Se condividete queste affermazioni, sarete certamente d'accordo con me che la mancata comprensione dei fenomeni naturali, che sarebbero alla base della formazione della coscienza negli esseri viventi, pone un serio interrogativo sulla coerenza interna di tutto il sistema delle scienze matematiche, fisiche e naturali.

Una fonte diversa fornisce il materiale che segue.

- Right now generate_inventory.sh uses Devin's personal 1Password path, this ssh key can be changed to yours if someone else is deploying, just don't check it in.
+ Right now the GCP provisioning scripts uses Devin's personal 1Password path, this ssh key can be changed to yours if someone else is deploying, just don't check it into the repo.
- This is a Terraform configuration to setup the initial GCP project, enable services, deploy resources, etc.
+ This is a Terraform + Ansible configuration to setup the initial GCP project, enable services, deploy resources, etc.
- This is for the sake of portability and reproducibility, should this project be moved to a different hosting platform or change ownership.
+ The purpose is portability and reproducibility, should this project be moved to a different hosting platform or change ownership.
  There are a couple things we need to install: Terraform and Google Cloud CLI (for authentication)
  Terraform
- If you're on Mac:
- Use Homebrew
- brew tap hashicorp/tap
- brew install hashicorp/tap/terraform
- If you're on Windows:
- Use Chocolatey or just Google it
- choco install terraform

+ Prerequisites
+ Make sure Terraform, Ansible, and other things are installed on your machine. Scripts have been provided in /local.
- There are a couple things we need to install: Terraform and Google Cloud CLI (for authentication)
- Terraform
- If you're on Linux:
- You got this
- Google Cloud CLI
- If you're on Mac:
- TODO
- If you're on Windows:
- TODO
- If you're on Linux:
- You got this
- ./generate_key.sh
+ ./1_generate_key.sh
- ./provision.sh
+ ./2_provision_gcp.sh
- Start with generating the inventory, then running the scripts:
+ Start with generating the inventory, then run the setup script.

Se il conoscente è sconosciuto, che affidabilità potranno mai avere i risultati collezionati con estrema dovizia da migliaia di ricercatori umani in tutti i campi dello scibile?
Se il soggetto che parla è e rimane a se stesso - e agli altri - un mistero, quale valore può avere la trasmissione della sua personale conoscenza ad altri soggetti, come lui altrettanto misteriosi, se non quello di un atto autoreferenziale?
Chi, o che cosa, potrà mai dare un significato all'avventura della coscienza vivente in questo universo?
A questo punto si chiarisce quella che è una verità inconfutabile: il ricercatore non può fondare alcuna conoscenza su se stesso, rimanendo egli stesso inconoscibile.
Un'altro deve essere il soggetto o principio fondante della ricerca scientifica.
C'è un Altro che rende affidabili i risultati della ricerca scientifica. E' qualcuno - o qualcosa - che sta fuori della porta del laboratorio, o, se preferite, sotto il tavolo di lavoro, che fornisce coerenza interna a tutto lo scenario della scienza e della conoscenza.
Il 2° teorema di Godel è valido pure in questa circostanza: Nessun sistema coerente può essere utilizzato per dimostrare la sua stessa coerenza.